– Я даже не поблагодарила тебя, – тихо сказала Алиса, чтобы нарушить затянувшуюся паузу.
– Пустяки, – отмахнулся Быков.
– Нет, не пустяки. Ты спас мне жизнь.
– Хорошо, что мурена оказалась не очень большой.
– Мне она показалась огромной, – призналась Алиса. – И я боялась, что останусь без ноги. Ты бы меня тогда бросил, да, Дима?
– Нет, конечно, – выдавил он из себя.
А на самом деле? Сохранилось бы в его сердце чувство к безногой девушке? Любовь – явление непредсказуемое. Сегодня ты жизнь готов отдать за любимого человека, а завтра смотришь на него, как на чужого, и томишься в его присутствии. Такое с Быковым случалось. Вот почему он не спешил с пылкими признаниями в любви. Этим вечером Алиса выглядела совсем еще девочкой, и он, большой, далеко не молодой мужчина, примостившийся на табурете, испытывал сильнейшее раскаяние. Уже за одни только мысли, которые нет-нет да и возникали в его голове.
– Нашли стелу? – спросила Алиса, видя, что беседа снова зашла в тупик.
Ее руки поверх одеяла трогательно выглядывали из колокольчиков рукавов голубой байковой рубашки.
– Пока нет, – качнул головой Быков. – Там течение было, помнишь? А «Пруденс» сдвинулась с места, несмотря на приказ Заводюка.
– Влетело мистеру Джеллоу? – участливо спросила Алиса.
– Обошлось. Штурман ведь тебя спасал… нас. Твой дед по этому поводу даже слова не сказал.
– Да, он меня любит. А ты?
Быков раздвинул усы в улыбке, которой не поверил бы не то что Станиславский, но даже маленький ребенок.
– Я же не отдал тебя на растерзание мурене, – отделался он шуткой.
– Я все равно не успокоюсь, пока ты не ответишь на вопрос прямо, – предупредила Алиса.
Это означало, что Быков получил некоторую передышку. Он вернул усы в обычное положение, поднялся с табурета и пожелал девушке скорейшего выздоровления.
– А спокойной ночи? – прищурилась она.
– Спокойной ночи, – неуверенно пробормотал он в предчувствии того, что произойдет дальше.
– А поцеловать? – спросила Алиса капризно.
Пришлось исполнить ее пожелание. Больных ведь принято баловать. Им нельзя отказывать. Даже если поцелуй получается очень уж затяжным, а за ним следуют еще два или три.

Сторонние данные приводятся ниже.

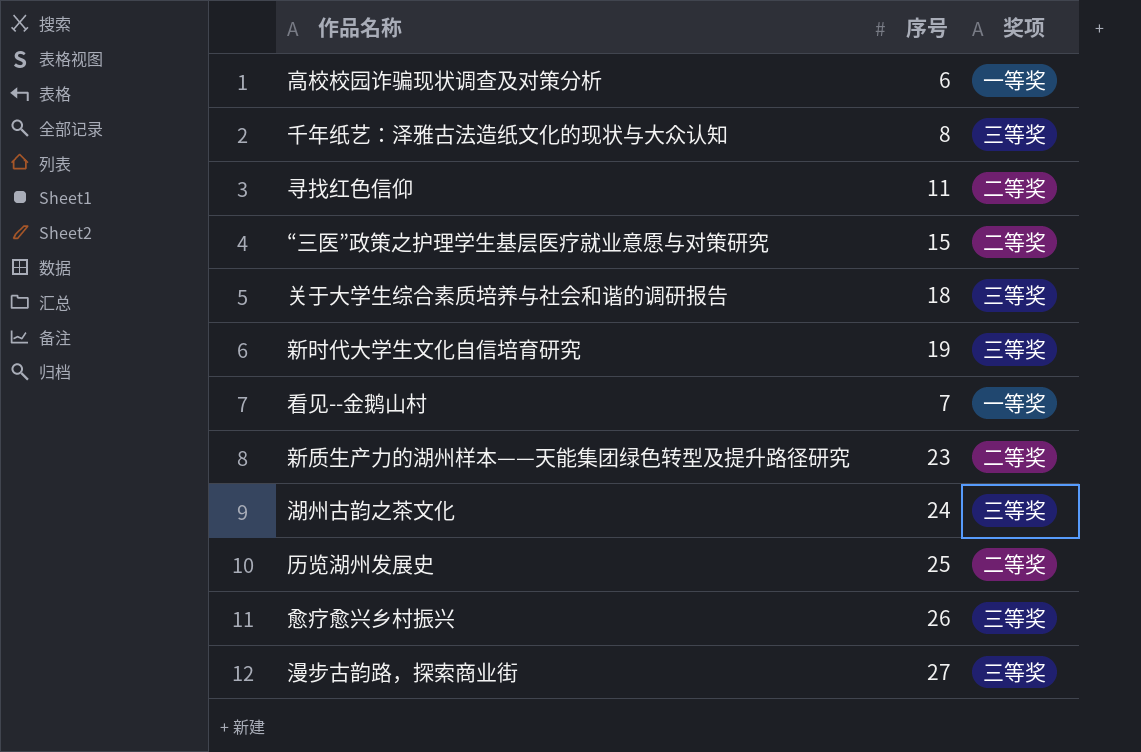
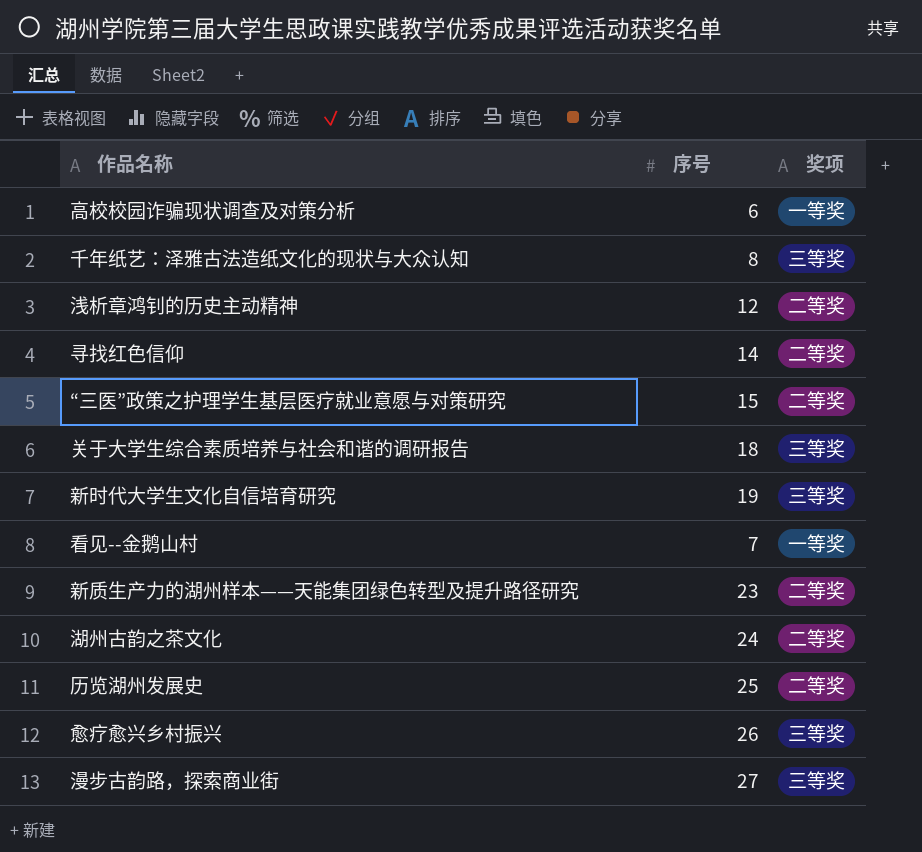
row 浅析章鸿钊的历史主动精神: none -> 12 | 二等奖
寻找红色信仰 | 序号: 11 -> 14
湖州古韵之茶文化 | 奖项: 三等奖 -> 二等奖

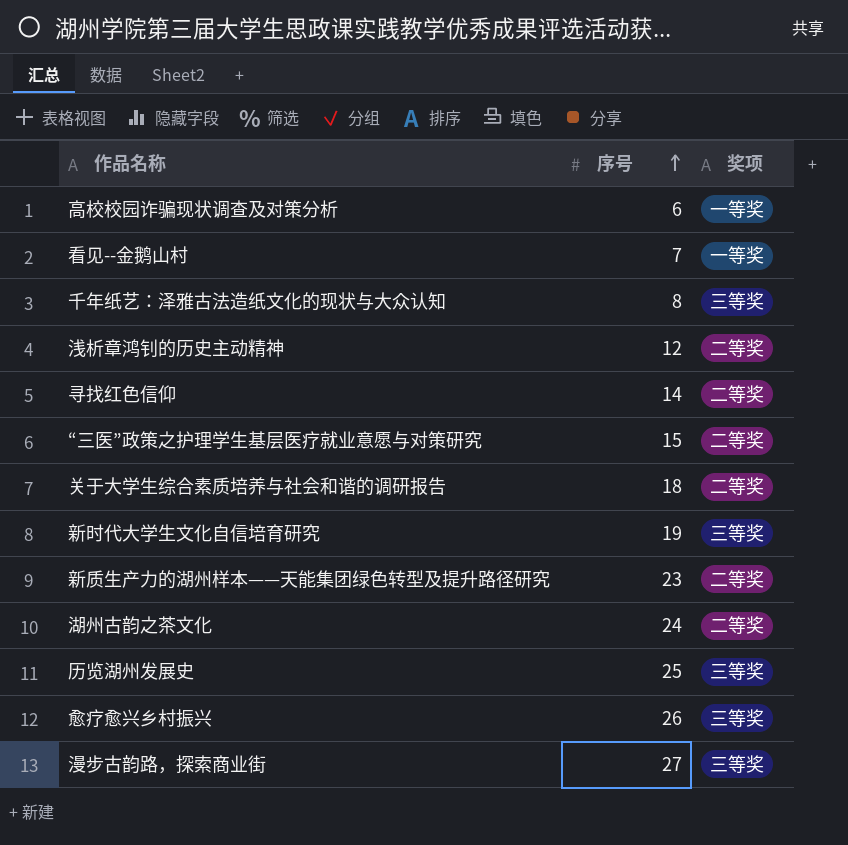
row order: none -> 序号 ascending
关于大学生综合素质培养与社会和谐的调研报告 | 奖项: 三等奖 -> 二等奖
历览湖州发展史 | 奖项: 二等奖 -> 三等奖

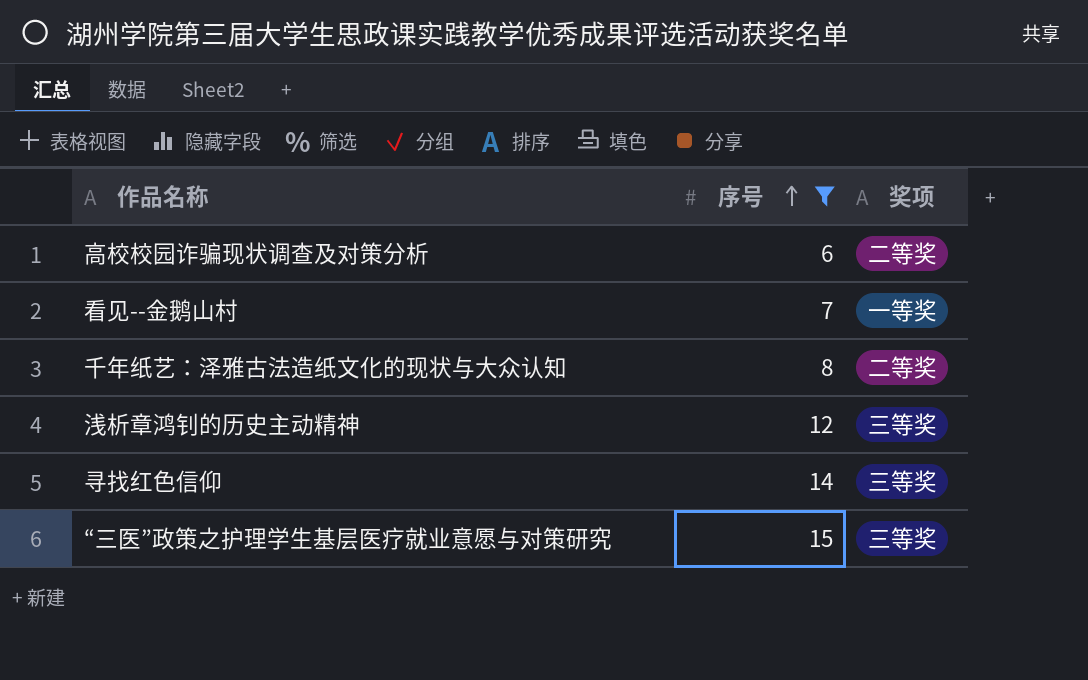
filter: none -> 序号 <= 15
高校校园诈骗现状调查及对策分析 | 奖项: 一等奖 -> 二等奖
千年纸艺：泽雅古法造纸文化的现状与大众认知 | 奖项: 三等奖 -> 二等奖
浅析章鸿钊的历史主动精神 | 奖项: 二等奖 -> 三等奖
寻找红色信仰 | 奖项: 二等奖 -> 三等奖
“三医”政策之护理学生基层医疗就业意愿与对策研究 | 奖项: 二等奖 -> 三等奖

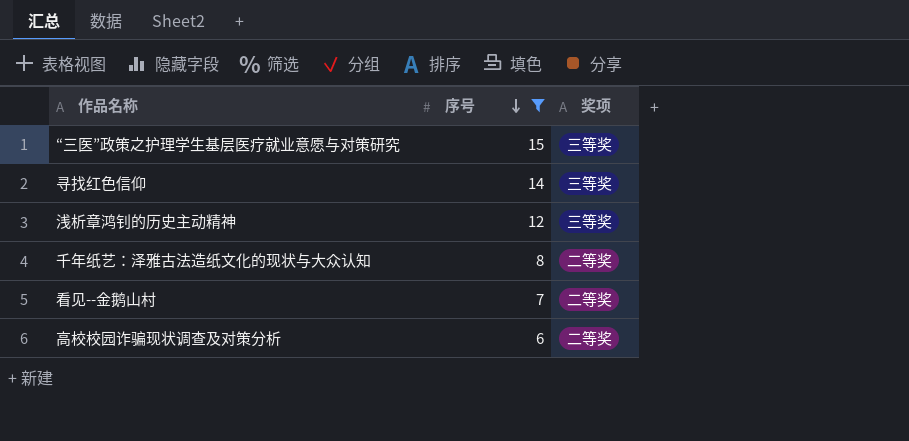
row order: 序号 ascending -> 序号 descending
看见--金鹅山村 | 奖项: 一等奖 -> 二等奖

Слегка обалдевший Быков пробирался по тесному коридорчику, стремясь поскорее выбраться на свежий воздух, когда его остановил голос, прозвучавший из открытой двери отдельной профессорской каюты:
– Мистер Быков?
Обычно профессор обращался ко всем по имени, так что это было настораживающим фактом. А что, если старик заглянул в каюту внучки и увидел, что там происходило? Моментально покраснев, Быков явился на зов.
– Слушаю, профессор.
Заводюк, полностью одетый, сидел за письменным столом, освещенным небольшой лампой. Его лицо, утопающее с одной стороны в густой тени, казалось более старым, чем обычно. Выпуклый лоб под седыми волосами блестел, как будто натертый маслом. Руки с проступившими венами нервно вертели линейку, которая попала в них явно случайно, без ведома хозяина.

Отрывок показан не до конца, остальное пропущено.